- [RECORDS FOR THIS TASK]:
################

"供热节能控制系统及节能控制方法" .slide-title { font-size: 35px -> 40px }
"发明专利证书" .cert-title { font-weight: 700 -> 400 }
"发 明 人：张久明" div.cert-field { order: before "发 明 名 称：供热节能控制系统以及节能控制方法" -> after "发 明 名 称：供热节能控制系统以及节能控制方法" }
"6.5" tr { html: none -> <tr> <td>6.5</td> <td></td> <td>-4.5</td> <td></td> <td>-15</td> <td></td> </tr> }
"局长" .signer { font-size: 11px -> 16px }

################

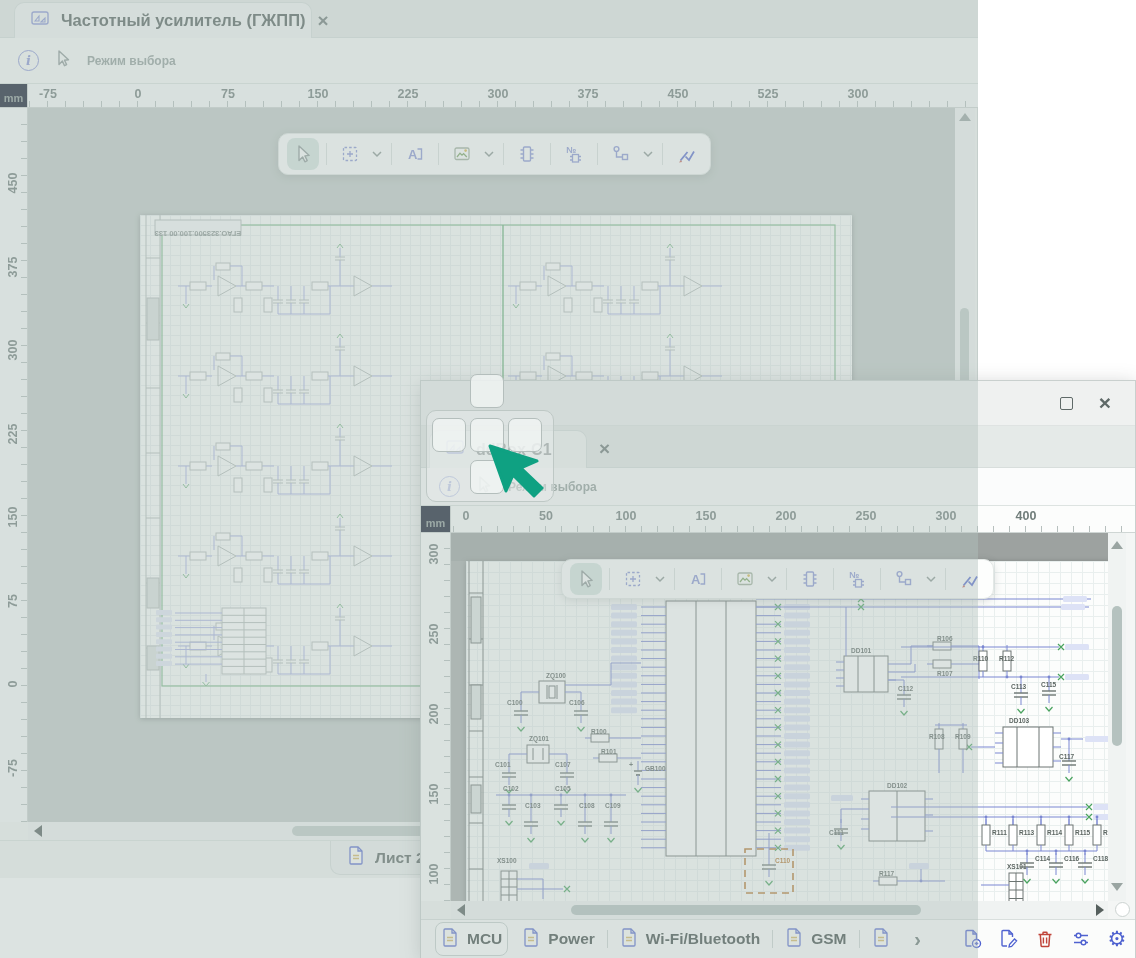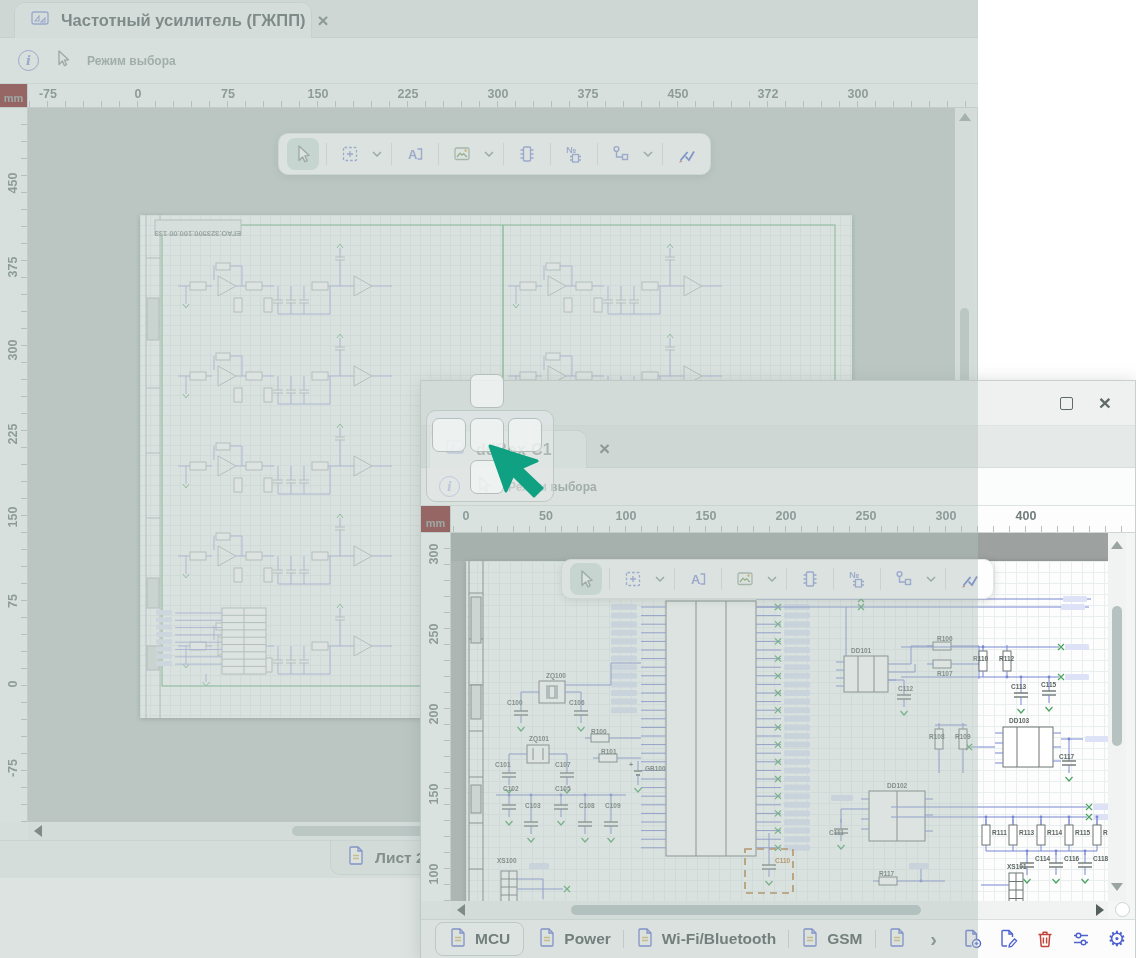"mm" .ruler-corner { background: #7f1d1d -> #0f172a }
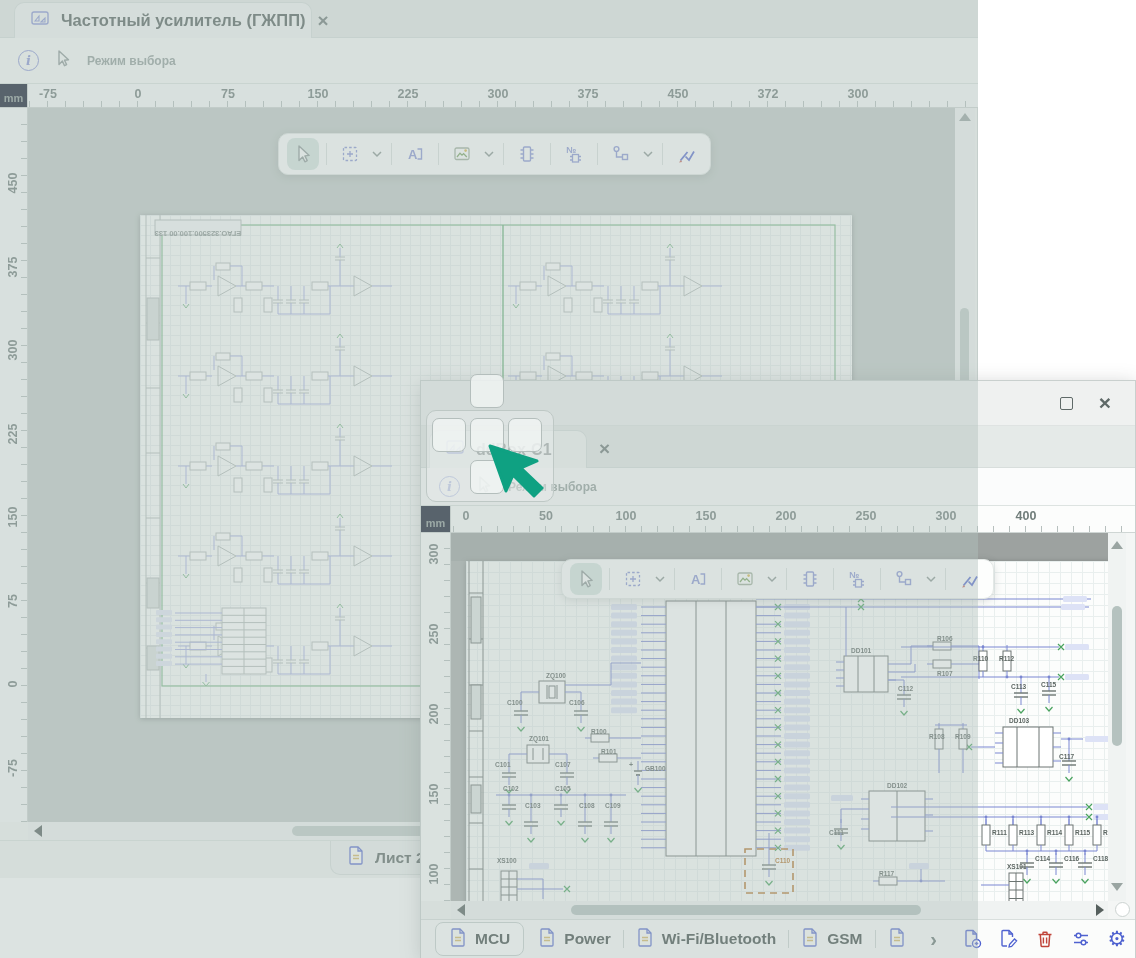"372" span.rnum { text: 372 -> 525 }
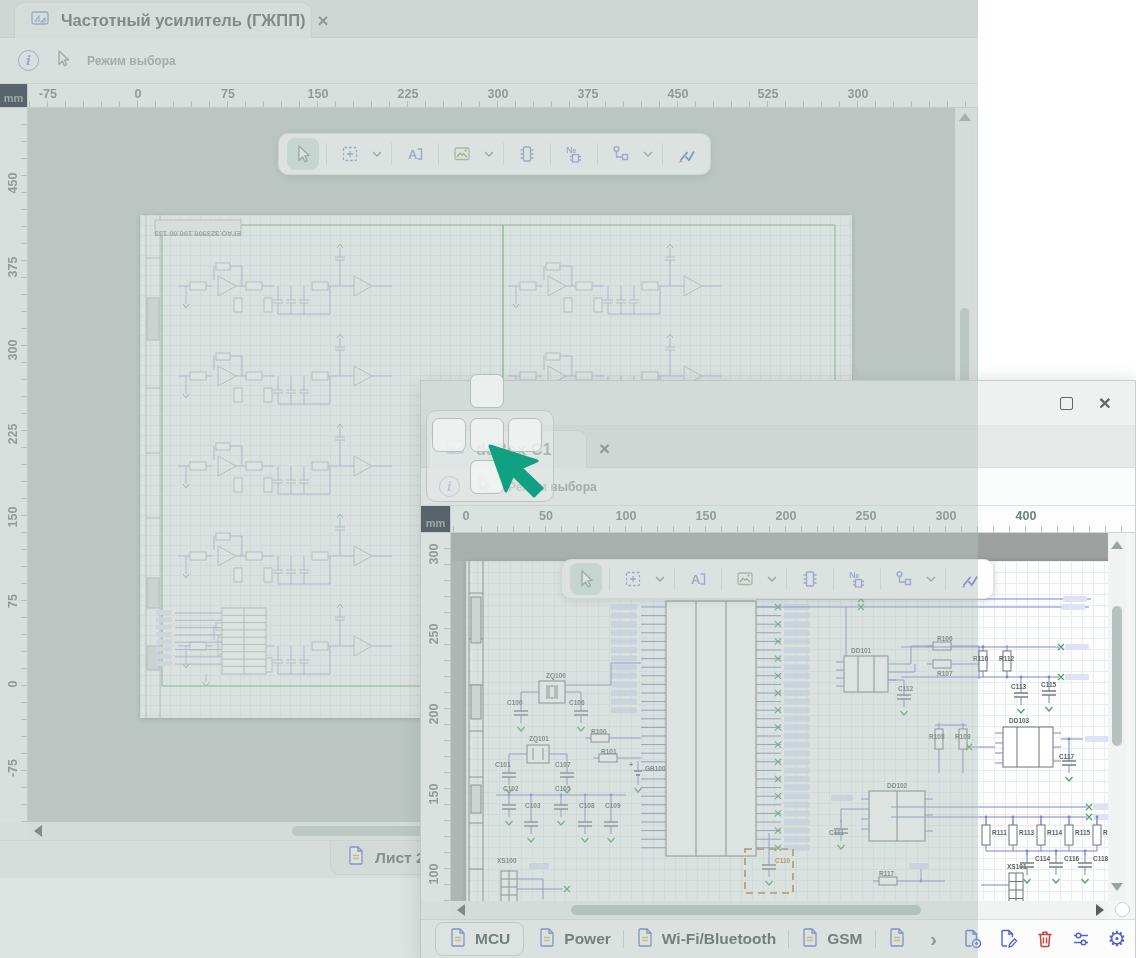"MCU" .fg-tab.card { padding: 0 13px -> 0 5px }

################

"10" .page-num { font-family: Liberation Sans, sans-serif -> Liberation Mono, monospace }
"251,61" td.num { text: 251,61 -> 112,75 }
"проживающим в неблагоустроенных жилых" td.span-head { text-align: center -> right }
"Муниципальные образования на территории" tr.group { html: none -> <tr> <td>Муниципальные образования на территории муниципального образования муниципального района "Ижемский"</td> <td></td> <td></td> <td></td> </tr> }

################

- [ASSIGNMENT]:
From the records above, transcribe exactly the lines starting at the one containing "text: 372 ->" and ending at the one containing "padding: 0 13px". Skip the pictures.

- [SOLVED PROBLEM]:
"372" span.rnum { text: 372 -> 525 }
"MCU" .fg-tab.card { padding: 0 13px -> 0 5px }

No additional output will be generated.